Cecil G. Sheps Center for Health Services Research, University of North Carolina at Chapel Hill, NC 27599, USA.
Pharmacoepidemiol Drug Saf. 2013 Feb;22(2):138-44. doi: 10.1002/pds.3396. Epub 2012 Dec 28.
The choice of propensity score (PS) implementation influences treatment effect estimates not only because different methods estimate different quantities, but also because different estimators respond in different ways to phenomena such as treatment effect heterogeneity and limited availability of potential matches. Using effectiveness data, we describe lessons learned from sensitivity analyses with matched and weighted estimates.
With subsample data (N = 1292) from Sequenced Treatment Alternatives to Relieve Depression, a 2001-2004 effectiveness trial of depression treatments, we implemented PS matching and weighting to estimate the treatment effect in the treated and conducted multiple sensitivity analyses.
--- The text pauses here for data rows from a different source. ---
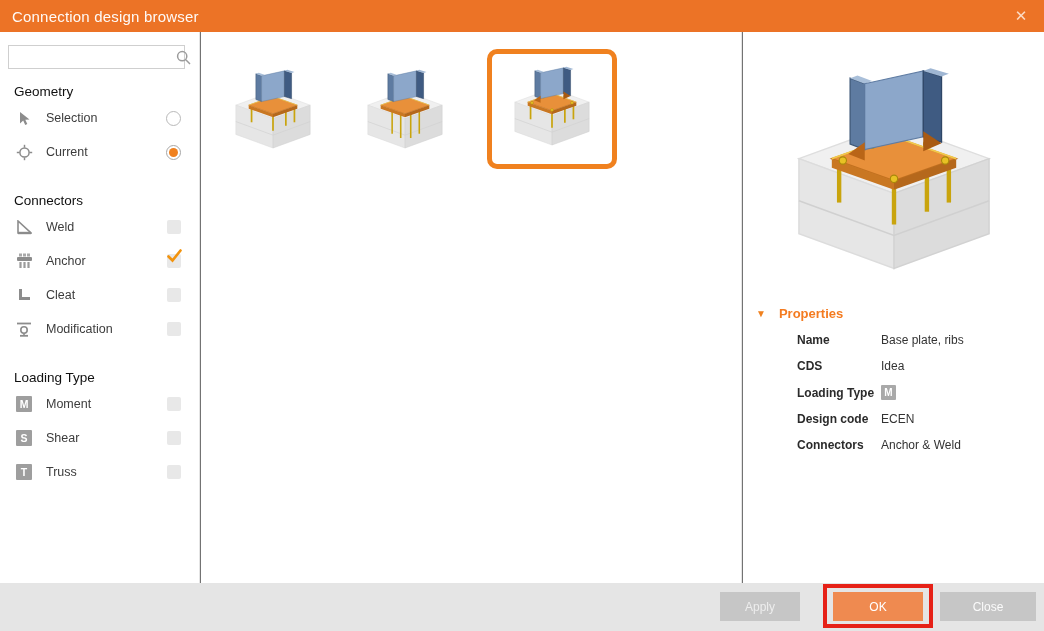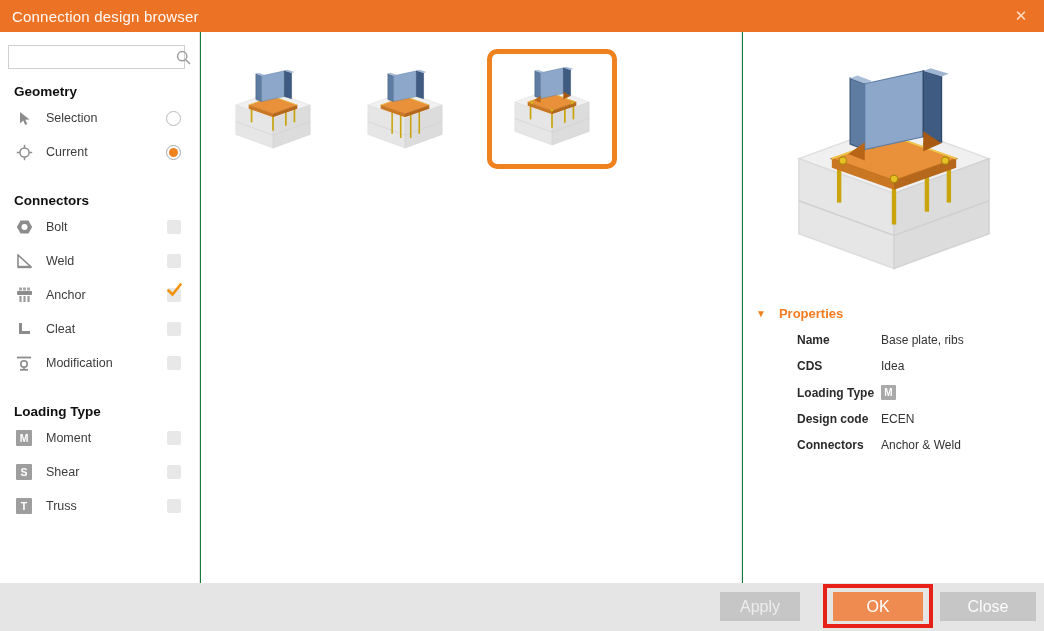"Connection design browser" .window { background: #15803d -> #737373 }
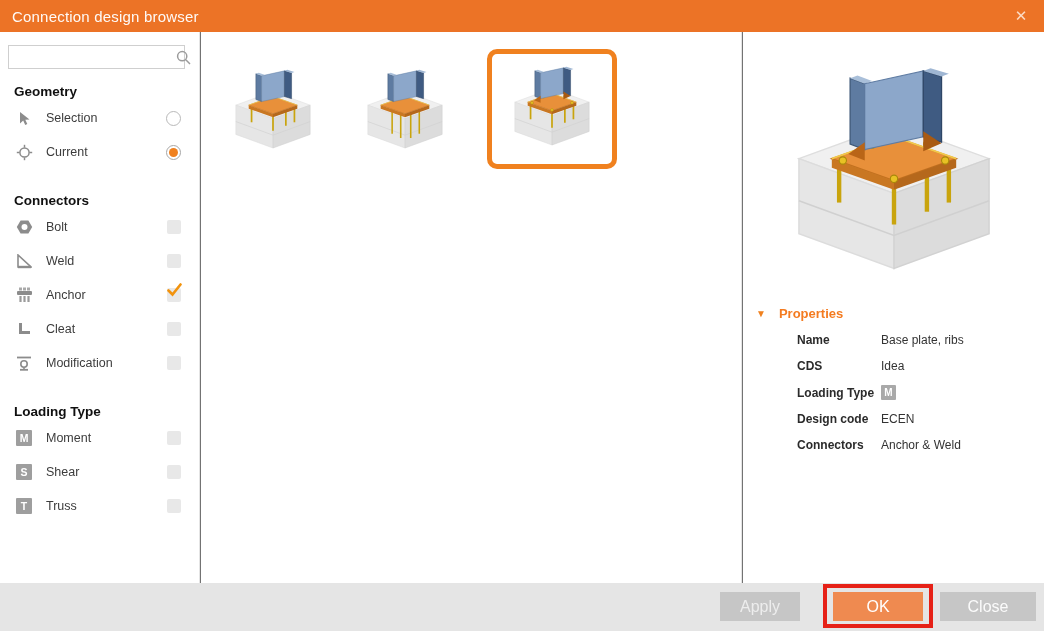"Geometry" .section-title { font-weight: bold -> normal }
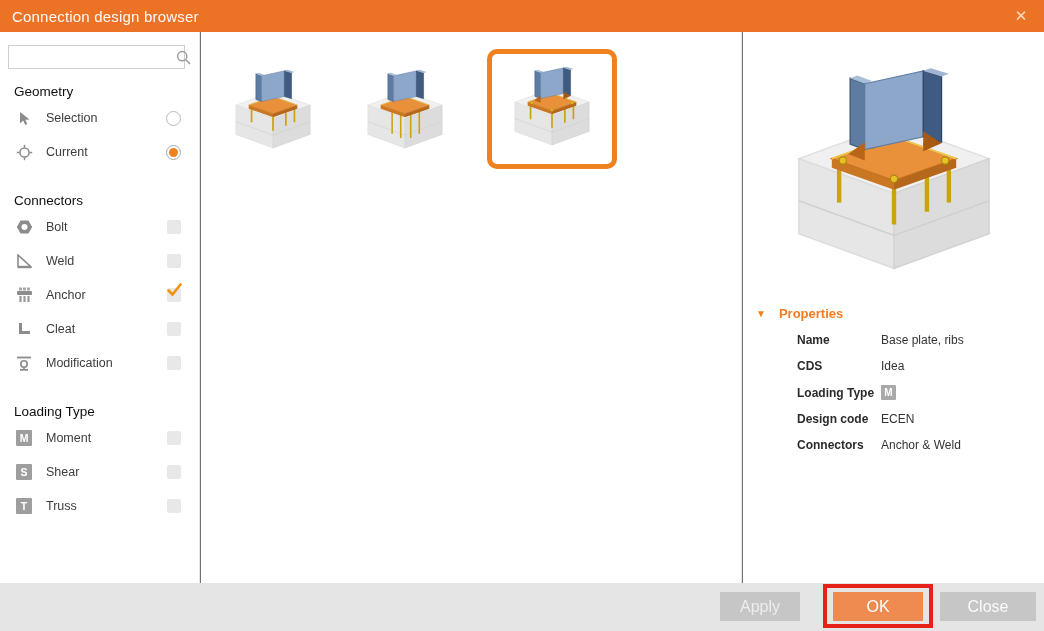"Bolt" div.item { html: <div> <span> <svg> <polygon></polygon> <circle></circle> </svg> </span> <span>Bolt</span> <span></span> </div> -> none }
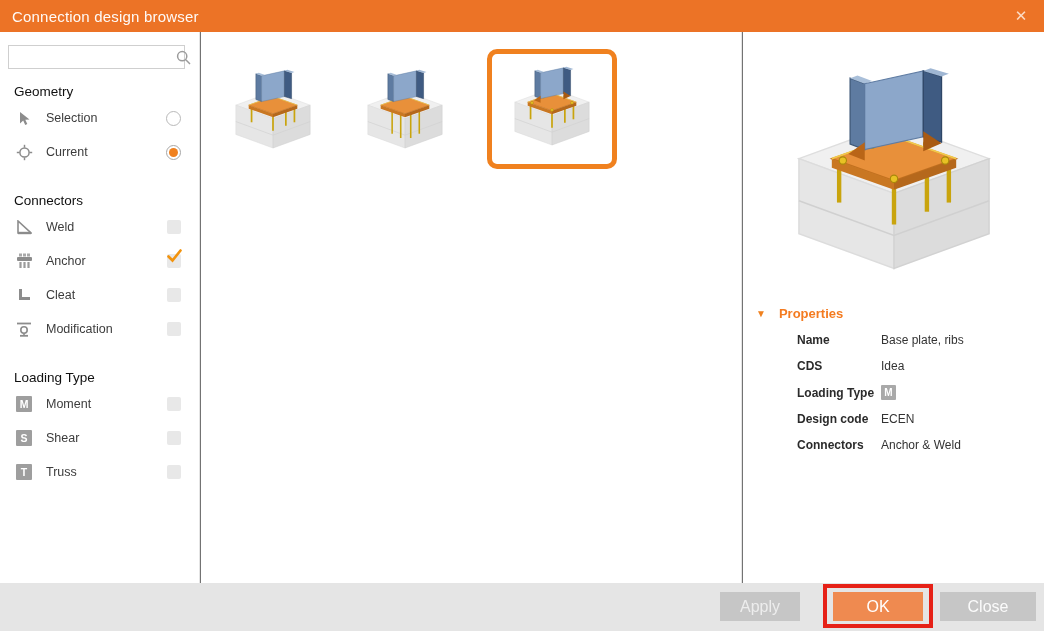"Apply" .btn { font-size: 16px -> 12px }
Matching and weighting both balanced covariates but yielded different samples and treatment effect estimates (matched RR 1.00, 95% CI: 0.75-1.34; weighted RR 1.28, 95% CI: 0.97-1.69). In sensitivity analyses, as increasing numbers of observations at both ends of the PS distribution were excluded from the weighted analysis, weighted estimates approached the matched estimate (weighted RR 1.04, 95% CI 0.77-1.39 after excluding all observations below the 5th percentile of the treated and above the 95th percentile of the untreated). Treatment appeared to have benefits only in the highest and lowest PS strata.
Matched and weighted estimates differed due to incomplete matching, sensitivity of weighted estimates to extreme observations, and possibly treatment effect heterogeneity. PS analysis requires identifying the population and treatment effect of interest, selecting an appropriate implementation method, and conducting and reporting sensitivity analyses. Weighted estimation especially should include sensitivity analyses relating to influential observations, such as those treated contrary to prediction.
倾向评分(PS)的实施选择不仅会影响治疗效果估计,因为不同的方法估计不同的量,还会因为不同的估计器对治疗效果异质性和潜在匹配的有限可用性等现象的反应方式不同。使用有效性数据,我们描述了来自匹配和加权估计的敏感性分析中获得的经验教训。
使用来自 2001-2004 年抑郁症治疗有效性试验——序贯治疗选择缓解抑郁(Sequenced Treatment Alternatives to Relieve Depression)的子样本数据(N=1292),我们实施了 PS 匹配和加权来估计治疗组中的治疗效果,并进行了多次敏感性分析。
匹配和加权都平衡了协变量,但产生了不同的样本和治疗效果估计(匹配 RR 1.00,95%CI:0.75-1.34;加权 RR 1.28,95%CI:0.97-1.69)。在敏感性分析中,随着 PS 分布两端的观测值数量不断增加,加权分析中排除了加权估计值越来越接近匹配估计值(在排除了治疗组第 5 百分位以下和未治疗组第 95 百分位以上的所有观测值后,加权 RR 1.04,95%CI 0.77-1.39)。治疗似乎只在 PS 最高和最低分层中具有益处。
由于不完全匹配、加权估计对极端观测值的敏感性以及可能存在治疗效果异质性,匹配和加权估计值存在差异。PS 分析需要确定感兴趣的人群和治疗效果,选择适当的实施方法,并进行和报告敏感性分析。加权估计特别是应该包括与有影响力的观测值相关的敏感性分析,例如那些与预测相悖的治疗。